Transcribe exactly the lines that fall between the one holding "[43,577,1012,598] [43,614,211,630] //" and the one holding "(951, 990) none", inclusive, from the entries below.

Records for this exercise>
^^^^

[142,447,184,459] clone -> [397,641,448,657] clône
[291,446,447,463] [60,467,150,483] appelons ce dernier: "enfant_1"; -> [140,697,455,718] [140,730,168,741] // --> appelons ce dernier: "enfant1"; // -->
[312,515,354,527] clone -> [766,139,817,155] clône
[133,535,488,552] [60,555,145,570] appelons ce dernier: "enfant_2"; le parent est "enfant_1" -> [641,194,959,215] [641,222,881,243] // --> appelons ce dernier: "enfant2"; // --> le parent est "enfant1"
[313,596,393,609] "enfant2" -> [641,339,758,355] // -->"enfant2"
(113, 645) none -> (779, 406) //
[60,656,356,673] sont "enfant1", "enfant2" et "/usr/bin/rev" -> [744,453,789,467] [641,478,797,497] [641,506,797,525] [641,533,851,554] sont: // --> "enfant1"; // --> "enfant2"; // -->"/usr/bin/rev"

^^^^

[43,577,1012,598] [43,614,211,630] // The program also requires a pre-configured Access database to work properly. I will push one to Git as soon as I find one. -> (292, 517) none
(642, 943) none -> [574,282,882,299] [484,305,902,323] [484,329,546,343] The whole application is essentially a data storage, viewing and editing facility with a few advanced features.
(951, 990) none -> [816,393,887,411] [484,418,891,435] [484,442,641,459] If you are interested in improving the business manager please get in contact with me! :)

^^^^

Written answer>
[43,577,1012,598] [43,614,211,630] // The program also requires a pre-configured Access database to work properly. I will push one to Git as soon as I find one. -> (292, 517) none
(642, 943) none -> [574,282,882,299] [484,305,902,323] [484,329,546,343] The whole application is essentially a data storage, viewing and editing facility with a few advanced features.
(951, 990) none -> [816,393,887,411] [484,418,891,435] [484,442,641,459] If you are interested in improving the business manager please get in contact with me! :)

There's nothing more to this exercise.